• **PROBLEM REQUIREMENTS**
Gather up every line from the entries below that uses the word "DtoSearch".

::::::::

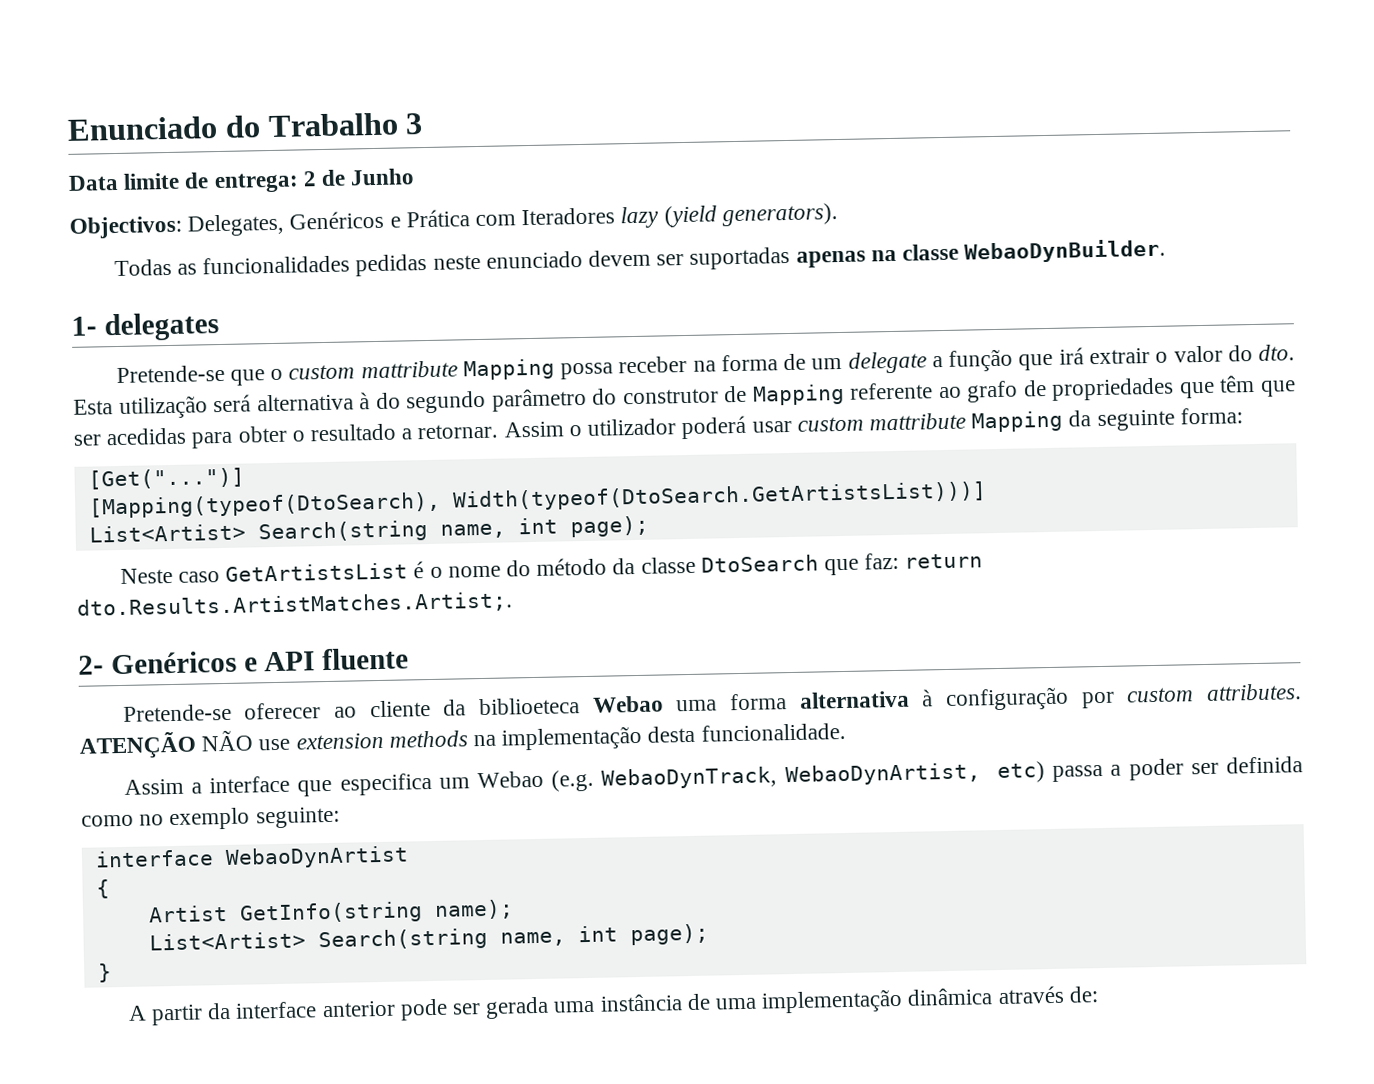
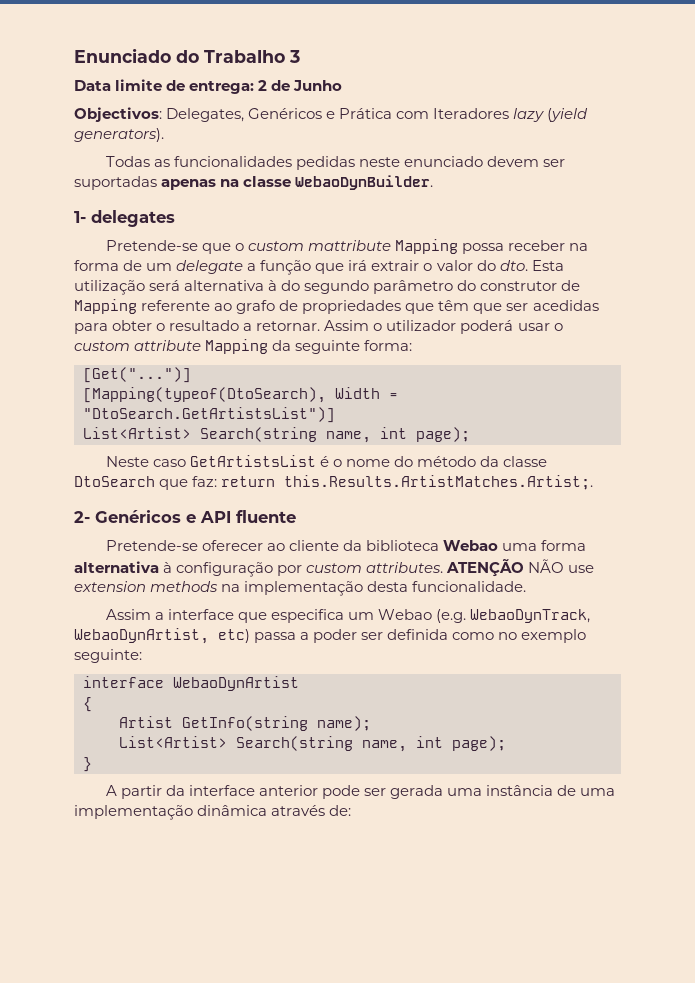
[796,412,966,432] custom mattribute -> [553,323,563,331] [74,340,202,351] o custom attribute
[451,481,987,512] Width(typeof(DtoSearch.GetArtistsList)))] -> [335,387,398,399] [83,407,335,423] Width = "DtoSearch.GetArtistsList")]
[77,591,513,619] dto.Results.ArtistMatches.Artist;. -> [284,475,594,490] this.Results.ArtistMatches.Artist;.
[479,697,581,716] biblioeteca -> [366,540,440,551] biblioteca

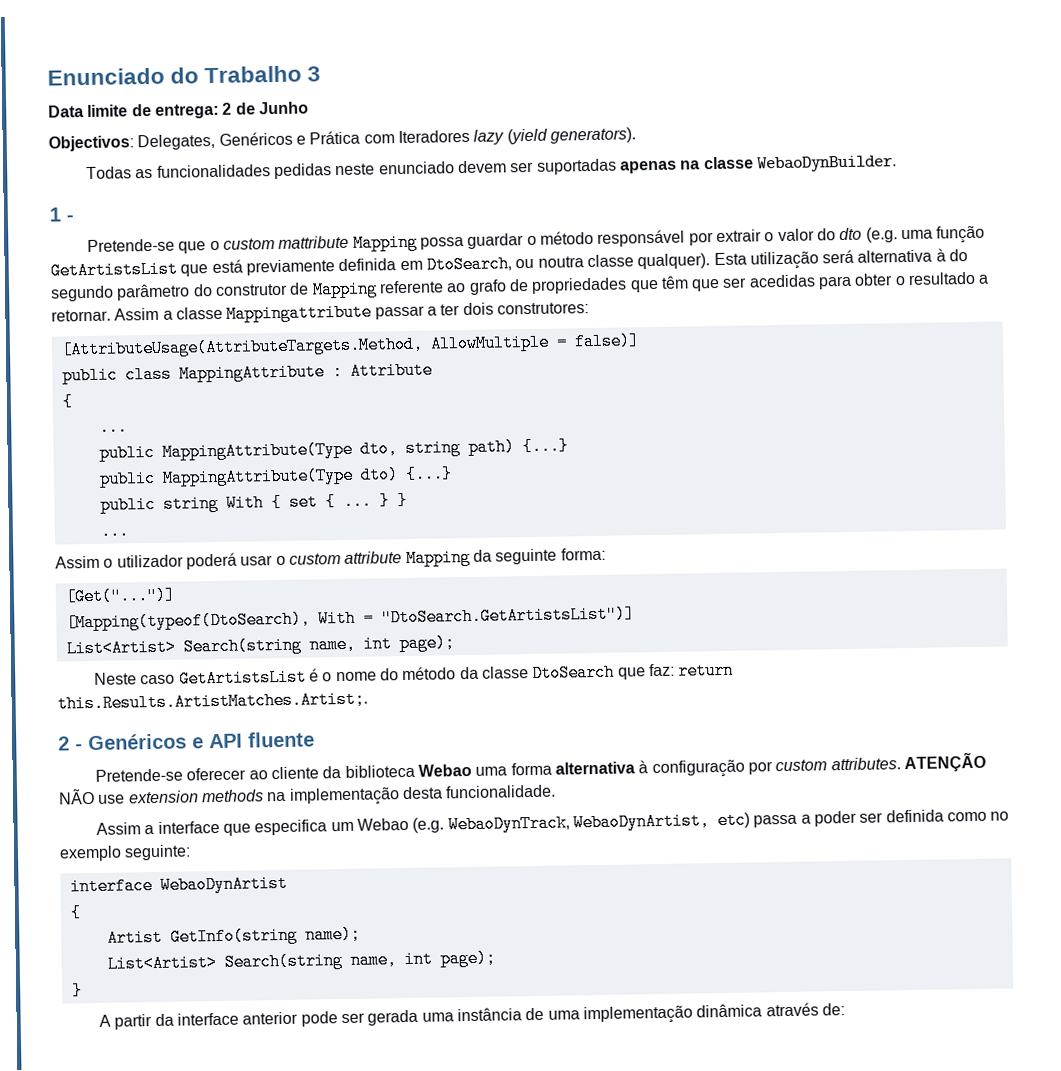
[74,210,175,227] 1- delegates -> [49,207,74,222] 1 -
[508,240,589,251] [74,260,528,275] receber na forma de um delegate a função que irá extrair o valor do dto. -> [467,225,986,249] [50,253,711,280] guardar o método responsável por extrair o valor do dto (e.g. uma função GetArtistsList que está previamente definida em DtoSearch, ou noutra classe qualquer).
(370, 325) none -> [162,302,589,323] [60,332,640,359] [61,361,433,385] [61,393,73,411] [98,418,128,436] [98,437,569,462] [98,465,453,488] [99,491,408,514] [99,522,130,540] [55,555,100,569] a classe Mappingattribute passar a ter dois construtores: // [AttributeUsage(AttributeTargets.Method, AllowMultiple = false)] // public class MappingAttribute : Attribute // { // ... // public MappingAttribute(Type dto, string path) {...} // public MappingAttribute(Type dto) {...} // public string With { set { ... } } // ... // Assim
[335,387,380,399] Width -> [317,609,356,628] With
[74,511,90,523] 2- -> [58,736,83,751] 2 -

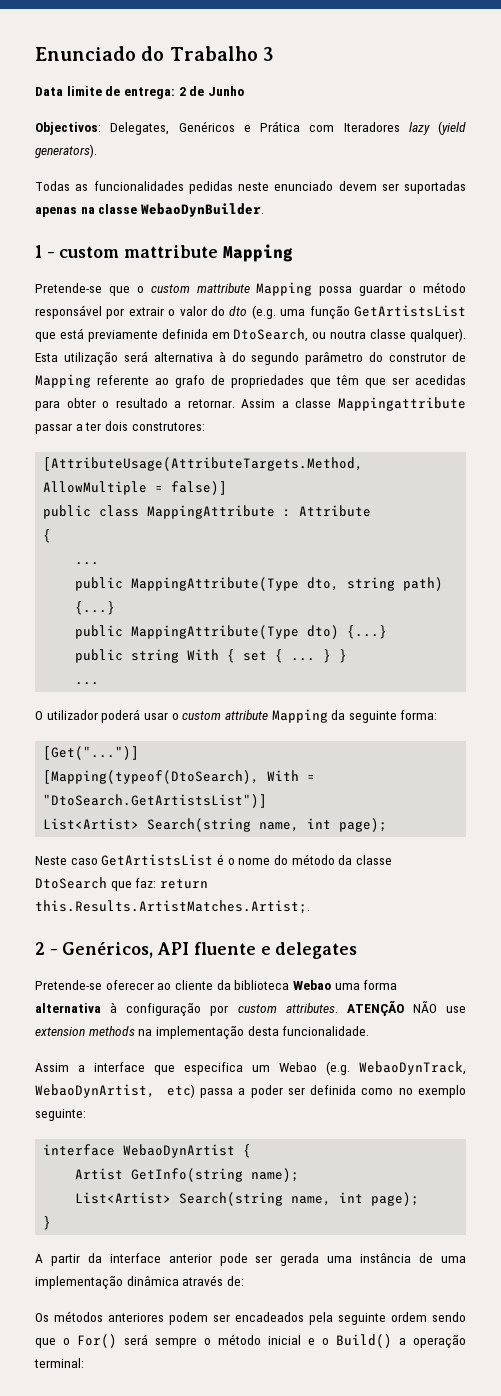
(74, 218) none -> [59,244,293,262] custom mattribute Mapping
[55,555,114,569] Assim o -> [35,711,43,720] O
[88,733,204,751] Genéricos e -> [62,941,154,958] Genéricos,
(315, 739) none -> [260,942,358,959] e delegates
(288, 884) // -> (236, 1151) none
(845, 1009) none -> [35,1311,466,1325] [35,1334,466,1348] [34,1358,84,1368] // Os métodos anteriores podem ser encadeados pela seguinte ordem sendo que o For() será sempre o método inicial e o Build() a operação terminal:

::::::::

• **SOLUTION**
[451,481,987,512] Width(typeof(DtoSearch.GetArtistsList)))] -> [335,387,398,399] [83,407,335,423] Width = "DtoSearch.GetArtistsList")]
[508,240,589,251] [74,260,528,275] receber na forma de um delegate a função que irá extrair o valor do dto. -> [467,225,986,249] [50,253,711,280] guardar o método responsável por extrair o valor do dto (e.g. uma função GetArtistsList que está previamente definida em DtoSearch, ou noutra classe qualquer).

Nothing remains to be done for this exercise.